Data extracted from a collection
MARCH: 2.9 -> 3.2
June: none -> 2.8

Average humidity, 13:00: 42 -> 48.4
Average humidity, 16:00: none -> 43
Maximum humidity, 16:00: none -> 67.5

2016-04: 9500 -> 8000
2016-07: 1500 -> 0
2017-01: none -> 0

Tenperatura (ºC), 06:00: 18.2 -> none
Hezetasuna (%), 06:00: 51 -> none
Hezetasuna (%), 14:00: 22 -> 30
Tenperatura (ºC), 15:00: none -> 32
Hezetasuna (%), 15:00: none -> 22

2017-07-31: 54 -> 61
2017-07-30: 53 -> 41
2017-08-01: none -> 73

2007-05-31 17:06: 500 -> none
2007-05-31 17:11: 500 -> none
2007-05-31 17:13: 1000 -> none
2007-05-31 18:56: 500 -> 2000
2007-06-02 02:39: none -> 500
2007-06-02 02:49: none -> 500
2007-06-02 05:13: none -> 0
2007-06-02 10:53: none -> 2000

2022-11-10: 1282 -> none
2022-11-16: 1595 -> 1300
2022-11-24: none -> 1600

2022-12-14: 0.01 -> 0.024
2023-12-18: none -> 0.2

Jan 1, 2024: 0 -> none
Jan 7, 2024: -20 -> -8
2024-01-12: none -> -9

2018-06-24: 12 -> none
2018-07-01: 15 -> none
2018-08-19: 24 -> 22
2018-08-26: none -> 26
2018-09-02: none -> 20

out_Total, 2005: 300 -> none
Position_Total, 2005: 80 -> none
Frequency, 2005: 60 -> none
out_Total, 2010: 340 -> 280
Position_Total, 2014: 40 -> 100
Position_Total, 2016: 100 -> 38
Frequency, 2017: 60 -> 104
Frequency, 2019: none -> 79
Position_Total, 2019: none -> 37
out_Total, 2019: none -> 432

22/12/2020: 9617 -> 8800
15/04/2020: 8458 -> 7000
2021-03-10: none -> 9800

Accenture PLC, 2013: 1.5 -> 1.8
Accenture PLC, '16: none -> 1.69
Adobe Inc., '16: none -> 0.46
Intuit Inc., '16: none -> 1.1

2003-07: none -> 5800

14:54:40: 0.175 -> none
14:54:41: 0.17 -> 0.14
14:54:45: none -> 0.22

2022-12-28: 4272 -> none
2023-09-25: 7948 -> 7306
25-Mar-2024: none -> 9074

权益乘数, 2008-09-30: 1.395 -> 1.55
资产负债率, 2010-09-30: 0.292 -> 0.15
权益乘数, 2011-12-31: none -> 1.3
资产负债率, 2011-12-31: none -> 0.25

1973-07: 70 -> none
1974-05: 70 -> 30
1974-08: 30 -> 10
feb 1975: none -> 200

■ **TASK OBJECTIVE**
Once you reach the line that contains "2022-12-28: 4272 -> none", print it and every line after it exactly as written, stopping at the last line of the records and adding nothing.

■ **EXERCISE RESULT**
2022-12-28: 4272 -> none
2023-09-25: 7948 -> 7306
25-Mar-2024: none -> 9074

权益乘数, 2008-09-30: 1.395 -> 1.55
资产负债率, 2010-09-30: 0.292 -> 0.15
权益乘数, 2011-12-31: none -> 1.3
资产负债率, 2011-12-31: none -> 0.25

1973-07: 70 -> none
1974-05: 70 -> 30
1974-08: 30 -> 10
feb 1975: none -> 200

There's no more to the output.